"Mereka itu berdiri di dua kaki, kalau dalam sinetron Gerhana aku bilang: Pening aku sama yang dua ini," kata Ruhut usai rapat pemeriksaan pansus di Gedung DPR, Senayan, Jakarta, Kamis (21/1/2010).
Menurutnya, jika Golkar dan PKS konsisten sebagai koalisi, harusnya dalam pemeriksaan Sri Mulyani dan Boediono, kedua partai itu membela kedua profesional yang menjadi bagian pemerintah itu.
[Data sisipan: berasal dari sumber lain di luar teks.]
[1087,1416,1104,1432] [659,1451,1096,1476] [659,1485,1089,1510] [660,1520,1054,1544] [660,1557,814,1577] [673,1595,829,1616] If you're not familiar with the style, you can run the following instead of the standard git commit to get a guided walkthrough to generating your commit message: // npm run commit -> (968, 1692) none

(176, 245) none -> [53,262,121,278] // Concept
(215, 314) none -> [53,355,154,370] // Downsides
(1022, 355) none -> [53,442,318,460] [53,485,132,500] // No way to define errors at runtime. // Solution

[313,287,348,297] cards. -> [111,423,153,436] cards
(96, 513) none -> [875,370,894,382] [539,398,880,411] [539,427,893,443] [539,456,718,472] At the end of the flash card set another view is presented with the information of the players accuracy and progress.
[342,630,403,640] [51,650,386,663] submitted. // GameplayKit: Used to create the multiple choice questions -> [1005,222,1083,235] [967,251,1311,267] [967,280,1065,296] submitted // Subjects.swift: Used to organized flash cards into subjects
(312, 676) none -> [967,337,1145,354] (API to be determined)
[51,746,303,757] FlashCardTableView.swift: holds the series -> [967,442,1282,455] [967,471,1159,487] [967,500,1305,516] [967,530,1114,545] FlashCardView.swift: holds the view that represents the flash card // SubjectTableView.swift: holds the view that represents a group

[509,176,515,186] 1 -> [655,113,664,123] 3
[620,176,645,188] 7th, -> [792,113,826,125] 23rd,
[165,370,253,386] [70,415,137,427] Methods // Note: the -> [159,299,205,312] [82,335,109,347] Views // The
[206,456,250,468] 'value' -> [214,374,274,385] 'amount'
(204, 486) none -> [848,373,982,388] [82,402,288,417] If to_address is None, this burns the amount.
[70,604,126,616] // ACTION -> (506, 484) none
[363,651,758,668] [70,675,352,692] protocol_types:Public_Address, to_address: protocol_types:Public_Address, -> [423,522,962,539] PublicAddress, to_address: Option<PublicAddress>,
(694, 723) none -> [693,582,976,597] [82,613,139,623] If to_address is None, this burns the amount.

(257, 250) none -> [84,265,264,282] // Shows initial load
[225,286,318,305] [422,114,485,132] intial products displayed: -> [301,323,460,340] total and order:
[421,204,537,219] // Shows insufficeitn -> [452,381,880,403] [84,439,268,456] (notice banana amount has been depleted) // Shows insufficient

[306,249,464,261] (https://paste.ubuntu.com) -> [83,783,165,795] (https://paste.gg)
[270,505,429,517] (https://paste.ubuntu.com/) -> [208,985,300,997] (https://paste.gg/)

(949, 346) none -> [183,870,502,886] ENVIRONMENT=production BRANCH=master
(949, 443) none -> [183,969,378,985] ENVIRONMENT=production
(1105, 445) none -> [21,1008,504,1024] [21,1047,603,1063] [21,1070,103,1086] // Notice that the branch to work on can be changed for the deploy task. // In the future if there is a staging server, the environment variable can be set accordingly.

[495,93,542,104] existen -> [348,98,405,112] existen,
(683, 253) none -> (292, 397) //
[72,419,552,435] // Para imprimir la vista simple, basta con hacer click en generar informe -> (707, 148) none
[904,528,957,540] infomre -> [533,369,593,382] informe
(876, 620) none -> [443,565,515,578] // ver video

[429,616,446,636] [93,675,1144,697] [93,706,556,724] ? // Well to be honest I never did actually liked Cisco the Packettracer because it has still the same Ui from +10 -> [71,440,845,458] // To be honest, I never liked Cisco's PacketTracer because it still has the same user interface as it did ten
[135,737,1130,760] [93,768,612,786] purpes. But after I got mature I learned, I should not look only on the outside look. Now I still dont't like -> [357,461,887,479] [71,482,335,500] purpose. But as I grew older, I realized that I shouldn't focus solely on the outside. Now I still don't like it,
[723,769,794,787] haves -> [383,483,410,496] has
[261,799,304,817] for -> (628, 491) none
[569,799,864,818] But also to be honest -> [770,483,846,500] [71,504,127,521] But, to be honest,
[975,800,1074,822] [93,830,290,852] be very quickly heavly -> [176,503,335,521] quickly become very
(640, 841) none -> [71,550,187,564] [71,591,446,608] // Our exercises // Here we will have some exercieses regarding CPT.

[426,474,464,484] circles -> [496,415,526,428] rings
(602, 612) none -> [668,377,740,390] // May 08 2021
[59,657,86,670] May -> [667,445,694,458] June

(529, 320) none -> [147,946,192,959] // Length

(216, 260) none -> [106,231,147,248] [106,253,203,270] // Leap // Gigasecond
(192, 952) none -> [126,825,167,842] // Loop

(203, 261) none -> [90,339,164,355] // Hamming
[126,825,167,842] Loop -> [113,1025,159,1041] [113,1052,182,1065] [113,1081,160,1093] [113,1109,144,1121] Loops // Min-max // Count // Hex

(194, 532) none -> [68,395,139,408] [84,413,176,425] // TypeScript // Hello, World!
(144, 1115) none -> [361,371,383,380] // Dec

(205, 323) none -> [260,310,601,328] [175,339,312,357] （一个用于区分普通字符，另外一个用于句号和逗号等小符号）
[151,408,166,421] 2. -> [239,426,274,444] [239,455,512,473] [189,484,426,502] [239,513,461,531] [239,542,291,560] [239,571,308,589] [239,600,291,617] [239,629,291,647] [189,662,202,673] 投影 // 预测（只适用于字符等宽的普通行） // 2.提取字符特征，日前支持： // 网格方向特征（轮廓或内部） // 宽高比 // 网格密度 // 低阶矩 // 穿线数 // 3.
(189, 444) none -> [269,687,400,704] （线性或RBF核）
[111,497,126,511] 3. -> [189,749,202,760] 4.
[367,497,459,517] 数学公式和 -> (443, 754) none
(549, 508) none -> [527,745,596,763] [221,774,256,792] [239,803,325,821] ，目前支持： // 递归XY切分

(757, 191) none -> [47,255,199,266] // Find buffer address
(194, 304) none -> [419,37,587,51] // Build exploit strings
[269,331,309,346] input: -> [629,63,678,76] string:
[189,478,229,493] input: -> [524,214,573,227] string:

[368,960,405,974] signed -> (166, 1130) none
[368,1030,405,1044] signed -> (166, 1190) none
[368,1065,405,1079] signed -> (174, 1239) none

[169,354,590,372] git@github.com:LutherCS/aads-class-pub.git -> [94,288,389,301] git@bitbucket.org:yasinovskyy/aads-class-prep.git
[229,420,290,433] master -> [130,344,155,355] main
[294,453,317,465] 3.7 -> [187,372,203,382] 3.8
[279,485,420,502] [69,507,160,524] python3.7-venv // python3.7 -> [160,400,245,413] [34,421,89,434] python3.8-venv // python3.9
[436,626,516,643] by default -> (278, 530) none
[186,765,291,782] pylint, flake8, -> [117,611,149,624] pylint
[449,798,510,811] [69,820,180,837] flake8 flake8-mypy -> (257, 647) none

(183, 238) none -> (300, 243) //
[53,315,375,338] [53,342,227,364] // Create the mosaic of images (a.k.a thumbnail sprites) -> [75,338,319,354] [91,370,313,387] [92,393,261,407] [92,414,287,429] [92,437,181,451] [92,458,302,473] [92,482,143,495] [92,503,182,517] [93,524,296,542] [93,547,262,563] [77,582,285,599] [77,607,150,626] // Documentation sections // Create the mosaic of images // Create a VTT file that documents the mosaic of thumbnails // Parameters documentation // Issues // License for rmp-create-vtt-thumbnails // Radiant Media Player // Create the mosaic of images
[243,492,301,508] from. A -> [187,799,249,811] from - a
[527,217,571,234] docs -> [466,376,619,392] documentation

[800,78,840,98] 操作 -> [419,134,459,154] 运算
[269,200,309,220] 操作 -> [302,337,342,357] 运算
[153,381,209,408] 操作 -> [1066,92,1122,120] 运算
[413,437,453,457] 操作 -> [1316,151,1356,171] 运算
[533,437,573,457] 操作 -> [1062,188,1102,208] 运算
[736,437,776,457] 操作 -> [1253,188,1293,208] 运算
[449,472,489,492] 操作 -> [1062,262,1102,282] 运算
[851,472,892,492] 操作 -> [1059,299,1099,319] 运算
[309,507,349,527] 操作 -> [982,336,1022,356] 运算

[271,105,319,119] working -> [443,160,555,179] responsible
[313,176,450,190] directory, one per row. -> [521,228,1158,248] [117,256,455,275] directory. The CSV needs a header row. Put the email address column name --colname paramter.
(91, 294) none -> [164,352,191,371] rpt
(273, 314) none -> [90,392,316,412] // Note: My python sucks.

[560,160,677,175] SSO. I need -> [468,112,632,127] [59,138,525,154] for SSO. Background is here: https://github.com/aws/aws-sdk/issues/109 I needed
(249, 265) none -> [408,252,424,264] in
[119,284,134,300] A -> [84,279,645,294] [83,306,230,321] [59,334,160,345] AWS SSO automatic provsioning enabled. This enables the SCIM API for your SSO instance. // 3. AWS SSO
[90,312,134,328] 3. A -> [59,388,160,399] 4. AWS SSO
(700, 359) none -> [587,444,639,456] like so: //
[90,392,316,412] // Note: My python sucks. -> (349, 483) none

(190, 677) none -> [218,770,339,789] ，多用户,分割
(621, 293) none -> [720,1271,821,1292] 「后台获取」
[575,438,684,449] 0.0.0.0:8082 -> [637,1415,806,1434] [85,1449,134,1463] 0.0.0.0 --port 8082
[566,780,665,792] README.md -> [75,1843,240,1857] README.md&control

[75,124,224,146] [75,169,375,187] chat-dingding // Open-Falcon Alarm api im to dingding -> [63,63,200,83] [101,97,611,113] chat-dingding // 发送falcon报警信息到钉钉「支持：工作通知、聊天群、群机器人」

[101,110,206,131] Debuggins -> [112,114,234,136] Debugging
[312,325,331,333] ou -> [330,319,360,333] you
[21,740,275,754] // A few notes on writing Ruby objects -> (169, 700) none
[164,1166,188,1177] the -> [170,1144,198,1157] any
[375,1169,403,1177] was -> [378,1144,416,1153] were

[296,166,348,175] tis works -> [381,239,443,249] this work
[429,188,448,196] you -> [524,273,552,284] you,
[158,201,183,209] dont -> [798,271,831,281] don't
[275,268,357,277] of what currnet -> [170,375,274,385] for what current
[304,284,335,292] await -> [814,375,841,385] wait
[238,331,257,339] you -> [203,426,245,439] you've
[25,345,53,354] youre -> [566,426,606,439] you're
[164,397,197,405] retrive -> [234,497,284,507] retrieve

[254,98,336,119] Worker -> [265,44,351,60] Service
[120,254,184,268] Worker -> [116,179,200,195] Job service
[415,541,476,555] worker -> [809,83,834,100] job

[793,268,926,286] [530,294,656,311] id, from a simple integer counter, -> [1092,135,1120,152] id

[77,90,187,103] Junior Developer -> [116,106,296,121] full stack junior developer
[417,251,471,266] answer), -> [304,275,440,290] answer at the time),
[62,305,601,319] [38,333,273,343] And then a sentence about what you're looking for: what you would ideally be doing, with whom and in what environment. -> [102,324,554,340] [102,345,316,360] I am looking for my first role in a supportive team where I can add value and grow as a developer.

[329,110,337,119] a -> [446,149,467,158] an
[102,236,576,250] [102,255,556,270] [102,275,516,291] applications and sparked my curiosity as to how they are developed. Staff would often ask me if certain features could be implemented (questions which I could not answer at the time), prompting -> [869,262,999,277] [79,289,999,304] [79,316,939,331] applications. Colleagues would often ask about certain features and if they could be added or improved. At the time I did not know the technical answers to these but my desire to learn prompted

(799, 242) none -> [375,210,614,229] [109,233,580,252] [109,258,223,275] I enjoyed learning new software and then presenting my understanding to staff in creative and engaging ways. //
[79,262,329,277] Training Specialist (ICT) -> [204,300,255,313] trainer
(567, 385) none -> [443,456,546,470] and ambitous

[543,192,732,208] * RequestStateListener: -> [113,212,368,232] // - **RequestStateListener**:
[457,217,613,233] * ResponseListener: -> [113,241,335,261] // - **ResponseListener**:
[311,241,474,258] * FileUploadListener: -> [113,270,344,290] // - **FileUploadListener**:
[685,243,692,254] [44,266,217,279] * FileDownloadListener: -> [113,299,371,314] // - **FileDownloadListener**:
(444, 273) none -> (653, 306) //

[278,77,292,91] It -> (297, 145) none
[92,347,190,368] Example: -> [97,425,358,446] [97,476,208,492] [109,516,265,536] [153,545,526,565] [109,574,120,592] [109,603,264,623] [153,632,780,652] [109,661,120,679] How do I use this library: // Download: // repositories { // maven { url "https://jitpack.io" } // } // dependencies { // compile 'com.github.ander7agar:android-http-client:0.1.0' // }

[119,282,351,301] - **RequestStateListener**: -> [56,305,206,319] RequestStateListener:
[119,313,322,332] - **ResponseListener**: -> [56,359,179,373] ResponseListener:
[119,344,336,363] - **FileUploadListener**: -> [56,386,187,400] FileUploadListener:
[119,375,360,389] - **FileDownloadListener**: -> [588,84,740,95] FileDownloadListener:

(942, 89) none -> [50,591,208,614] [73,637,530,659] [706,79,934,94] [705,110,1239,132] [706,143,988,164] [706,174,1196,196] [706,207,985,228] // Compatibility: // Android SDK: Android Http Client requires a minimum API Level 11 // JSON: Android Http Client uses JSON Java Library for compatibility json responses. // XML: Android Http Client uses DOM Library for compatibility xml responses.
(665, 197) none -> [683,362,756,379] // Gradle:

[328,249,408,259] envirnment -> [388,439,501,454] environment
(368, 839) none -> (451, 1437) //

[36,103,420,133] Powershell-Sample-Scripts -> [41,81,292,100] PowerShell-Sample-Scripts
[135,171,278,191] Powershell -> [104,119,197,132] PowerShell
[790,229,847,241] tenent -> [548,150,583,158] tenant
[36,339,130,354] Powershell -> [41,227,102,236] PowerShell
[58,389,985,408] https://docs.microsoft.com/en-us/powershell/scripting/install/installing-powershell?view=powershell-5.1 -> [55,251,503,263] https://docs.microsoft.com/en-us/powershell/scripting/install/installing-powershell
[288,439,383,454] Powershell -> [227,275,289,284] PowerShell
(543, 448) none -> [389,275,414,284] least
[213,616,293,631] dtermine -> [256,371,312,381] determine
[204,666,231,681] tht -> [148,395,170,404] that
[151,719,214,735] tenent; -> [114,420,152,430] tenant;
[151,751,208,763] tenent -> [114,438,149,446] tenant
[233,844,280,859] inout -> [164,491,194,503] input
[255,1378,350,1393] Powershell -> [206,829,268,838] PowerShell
"Kalau (alasannya) kritis, nggak usah ikut boncengan," ujar dia.
Khusus untuk Golkar, Ruhut mengaku mengerti alasan partai beringin bersikap seperti itu. Menurutnya, hal itu tak terlepas dari pergantian kepemimpinan Golkar beberapa waktu lalu.
"Aku juga bekas kader Golkar, kau mengertilah. Di sini (pansus) juga masih ada fans JK (Jusuf Kalla)," kata Ruhut soal kekalahan JK di Pilpres sementara Ketum Golkar sekarang Aburizal Bakrie memilih masuk koalisi SBY.
"Itulah makanya, kalau siap menang juga harus siap kalah," sindir mantan pengacara ini.